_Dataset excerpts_

------------

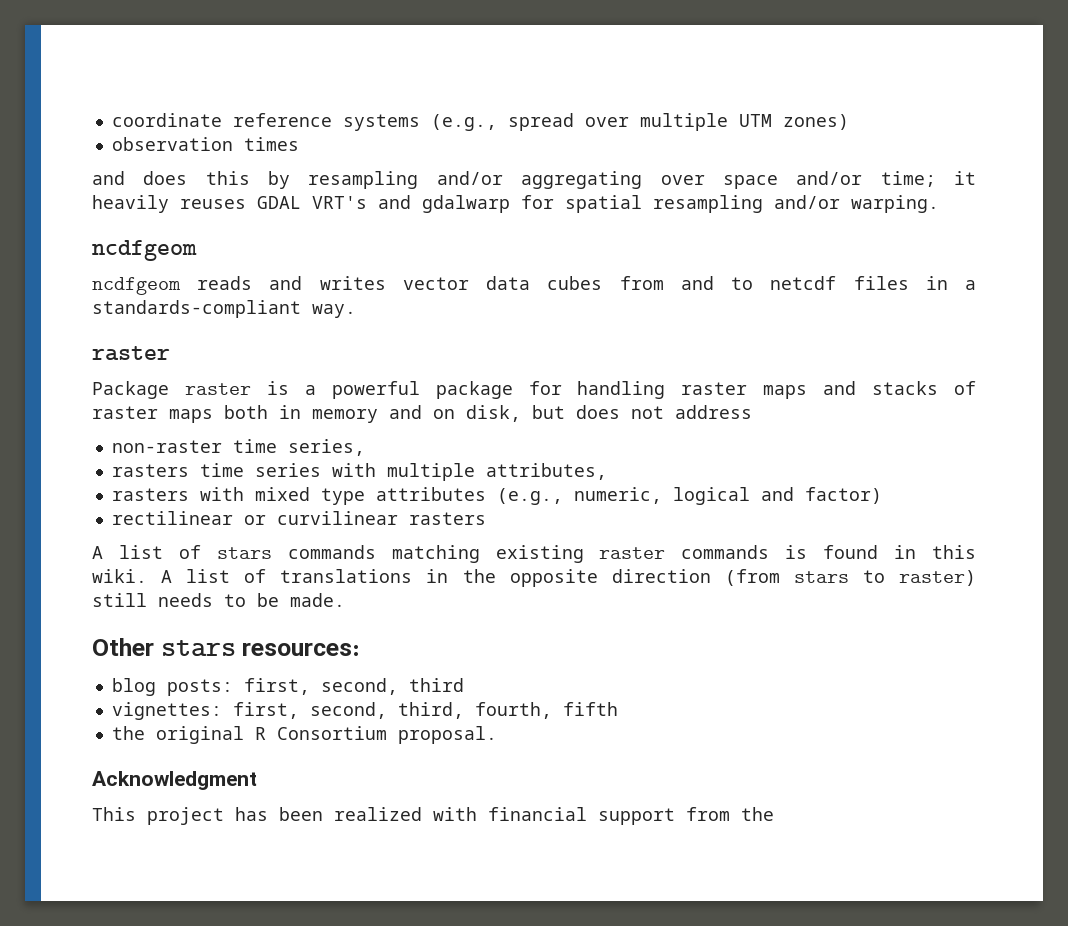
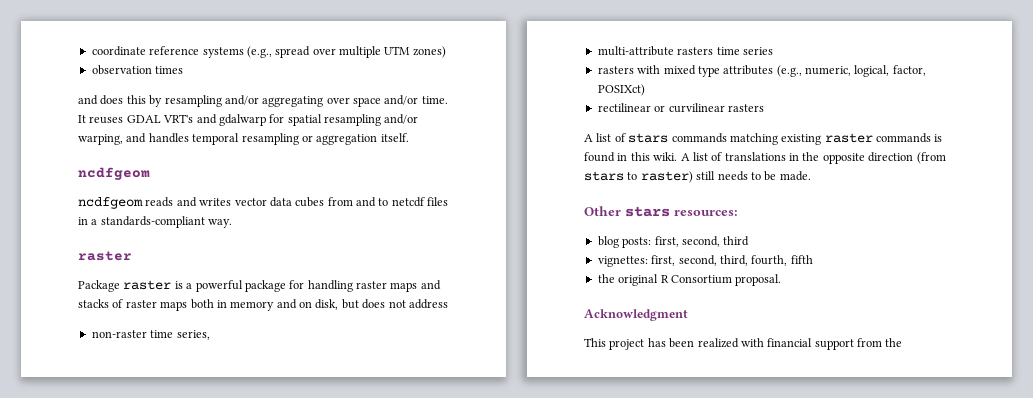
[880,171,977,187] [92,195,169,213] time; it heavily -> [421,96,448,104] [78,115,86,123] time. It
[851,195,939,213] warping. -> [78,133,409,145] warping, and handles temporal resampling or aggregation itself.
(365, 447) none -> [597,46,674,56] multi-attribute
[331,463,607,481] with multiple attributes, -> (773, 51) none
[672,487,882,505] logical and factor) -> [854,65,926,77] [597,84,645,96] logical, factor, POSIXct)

------------

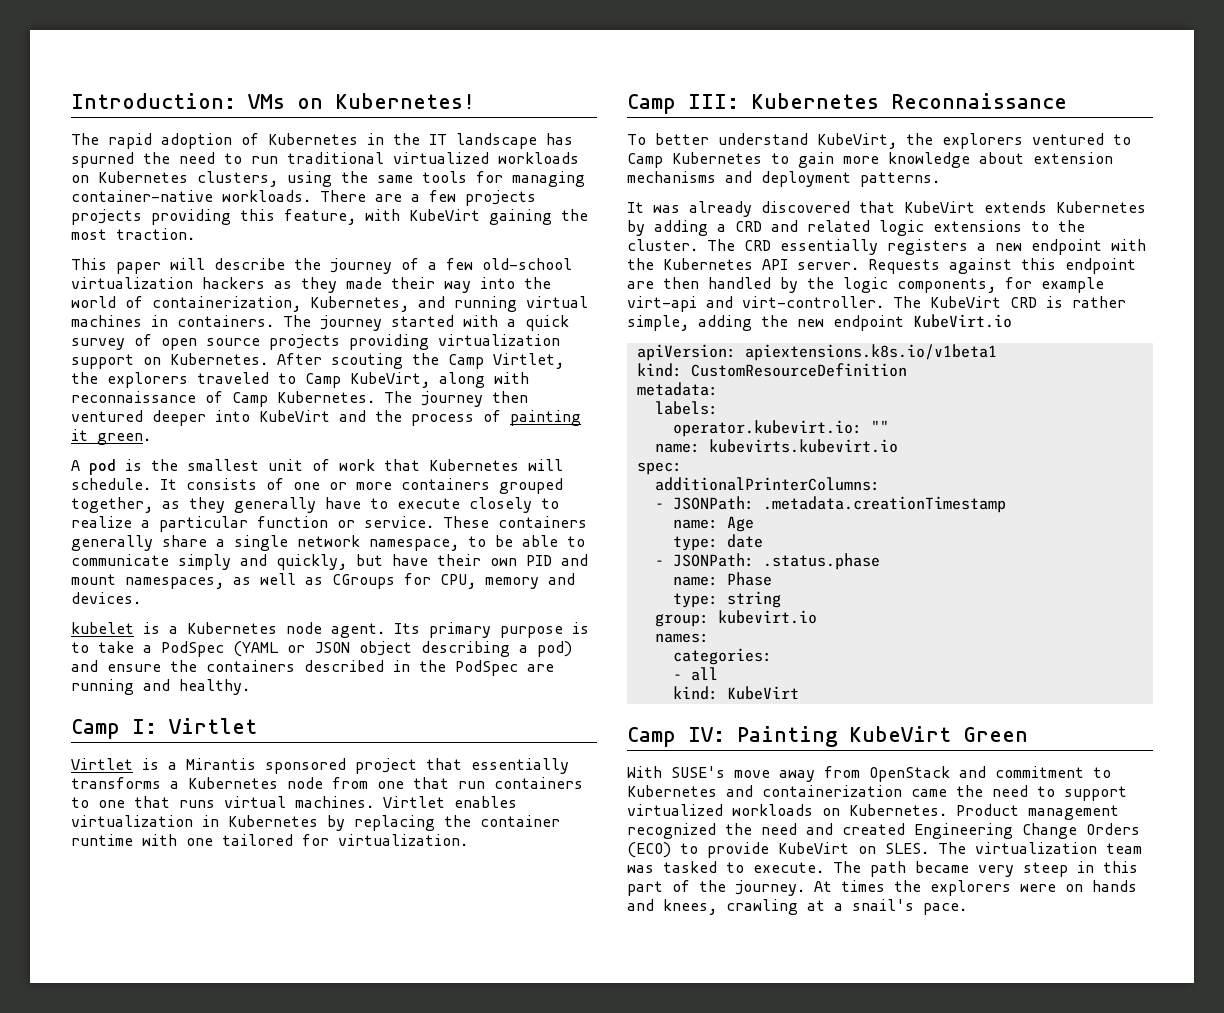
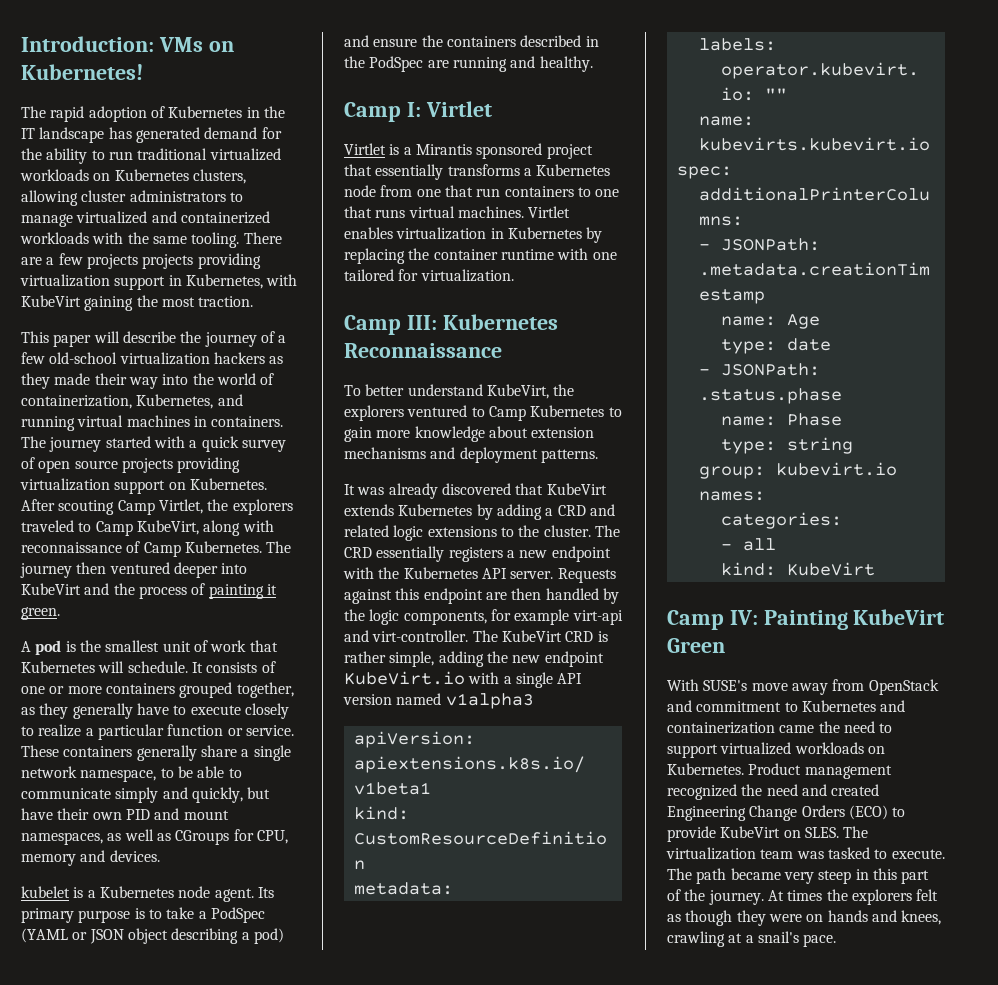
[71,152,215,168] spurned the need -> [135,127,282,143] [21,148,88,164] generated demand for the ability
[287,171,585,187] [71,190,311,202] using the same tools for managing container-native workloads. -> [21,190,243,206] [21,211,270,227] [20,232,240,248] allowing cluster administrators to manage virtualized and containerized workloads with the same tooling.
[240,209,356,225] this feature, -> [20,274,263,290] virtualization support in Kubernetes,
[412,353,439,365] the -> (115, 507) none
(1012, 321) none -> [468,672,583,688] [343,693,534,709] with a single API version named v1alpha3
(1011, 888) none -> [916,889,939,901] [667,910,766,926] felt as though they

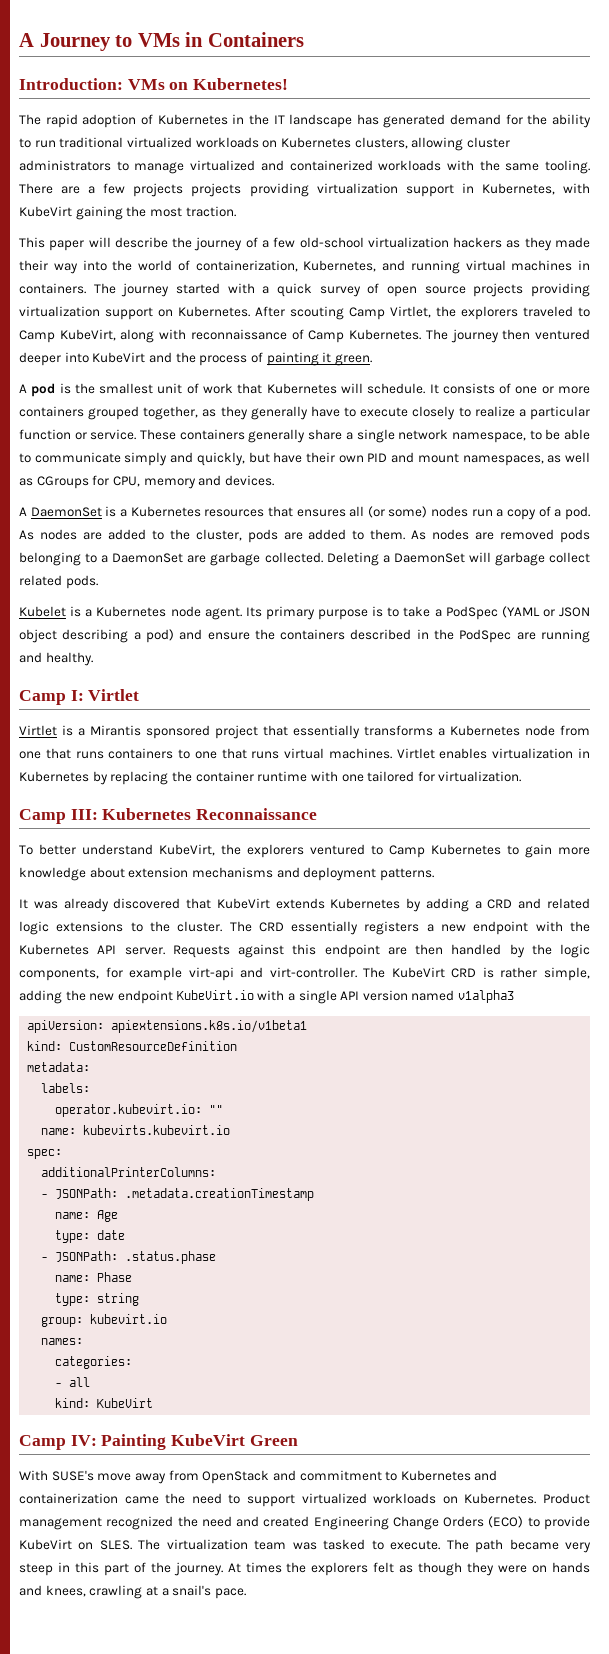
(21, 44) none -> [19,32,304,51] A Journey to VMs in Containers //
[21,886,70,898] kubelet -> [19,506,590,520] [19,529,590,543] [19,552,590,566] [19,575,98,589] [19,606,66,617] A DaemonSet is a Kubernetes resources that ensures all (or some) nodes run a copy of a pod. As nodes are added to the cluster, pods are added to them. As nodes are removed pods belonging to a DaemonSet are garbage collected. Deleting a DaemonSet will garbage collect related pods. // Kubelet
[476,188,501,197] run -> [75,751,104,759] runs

------------

_Task instructions_
Please work out how many lines of the data include the string "none" and reply with the number alone.

_Answer area_
6